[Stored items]
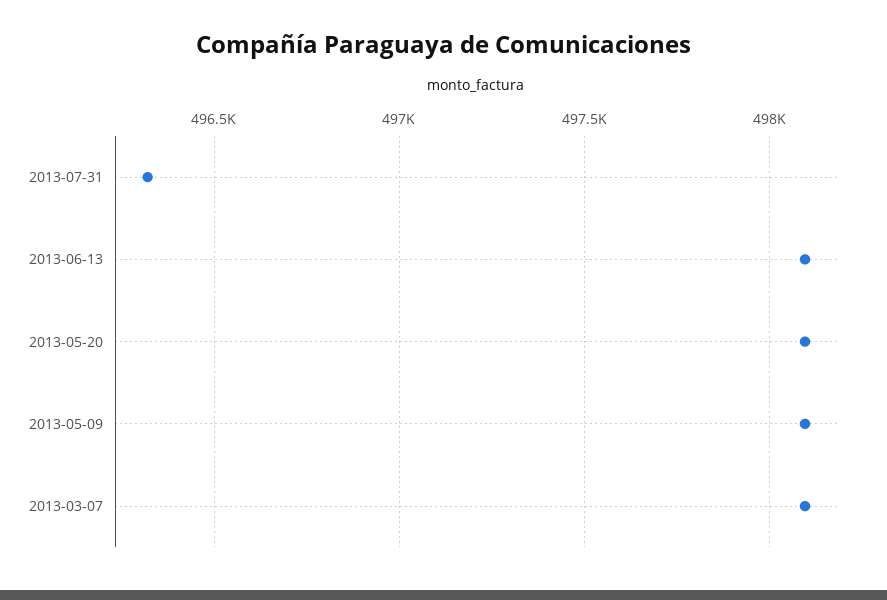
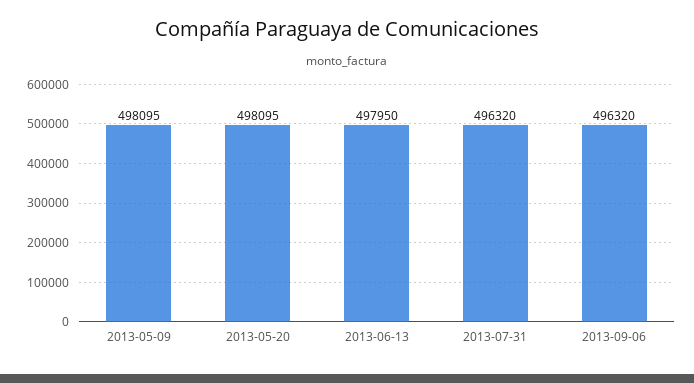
2013-06-13: 498100 -> 497950
2013-03-07: 498100 -> none
2013-09-06: none -> 496320

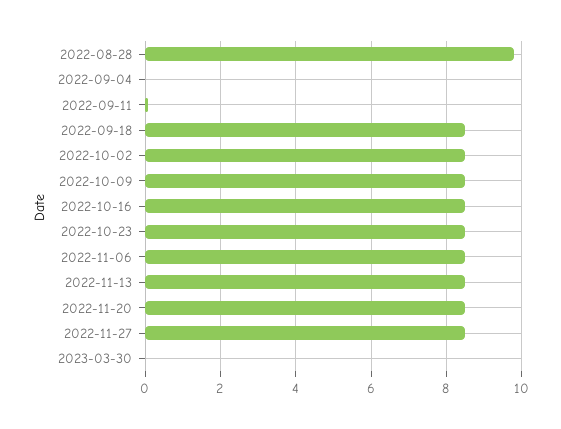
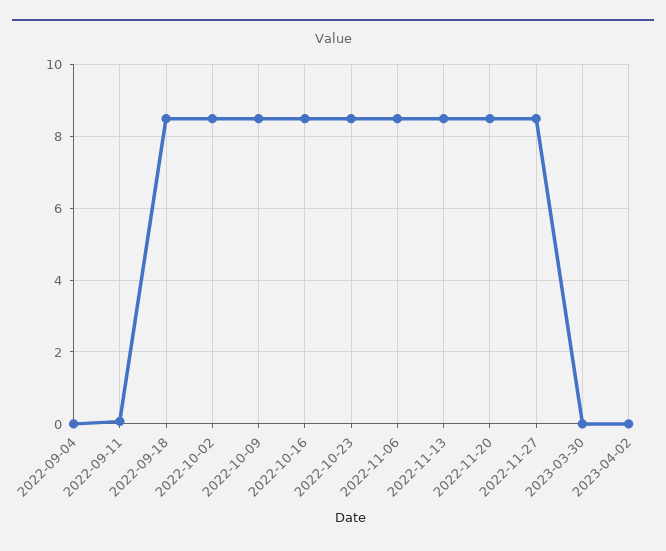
2022-08-28: 9.8 -> none
2023-04-02: none -> 0

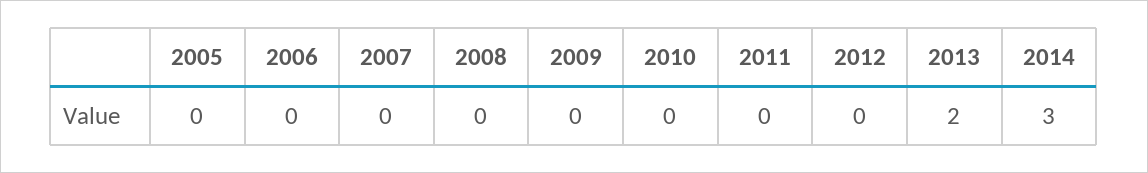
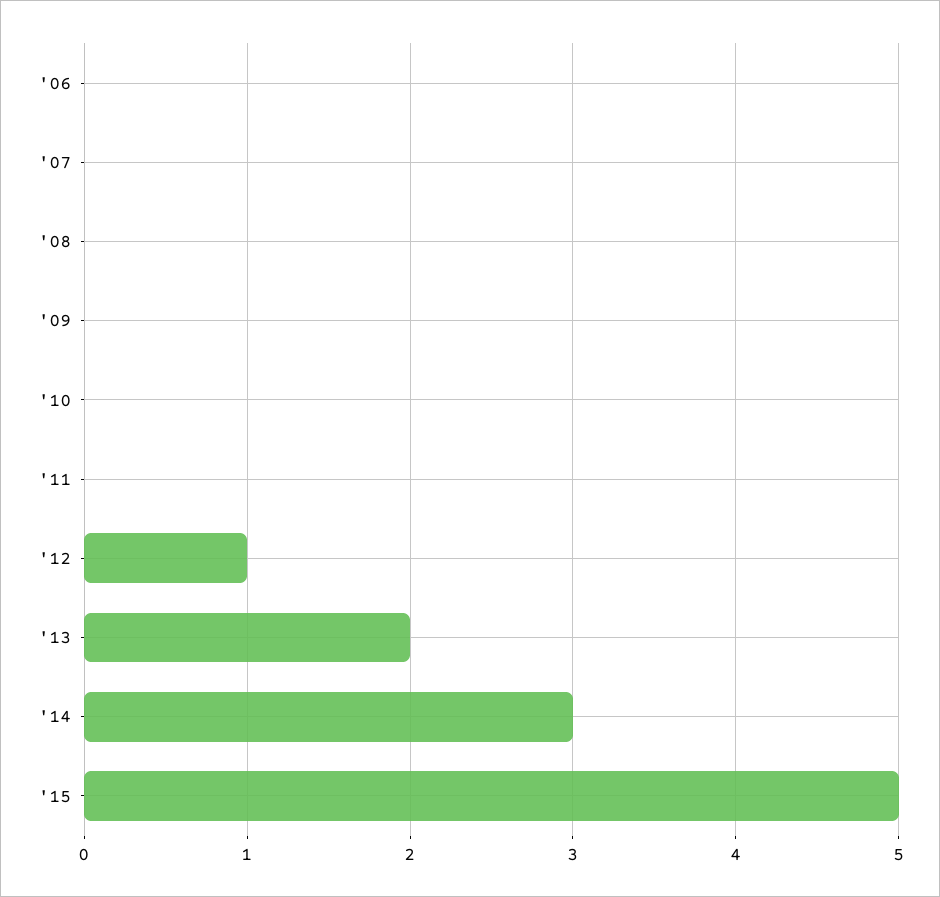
2005: 0 -> none
2012: 0 -> 1
'15: none -> 5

Task details:
Restate, word for word, each line from the one with "2013-03-07: 498100 -> none" to the end of the entries, both included, and keep every picture out.

Task response:
2013-03-07: 498100 -> none
2013-09-06: none -> 496320

2022-08-28: 9.8 -> none
2023-04-02: none -> 0

2005: 0 -> none
2012: 0 -> 1
'15: none -> 5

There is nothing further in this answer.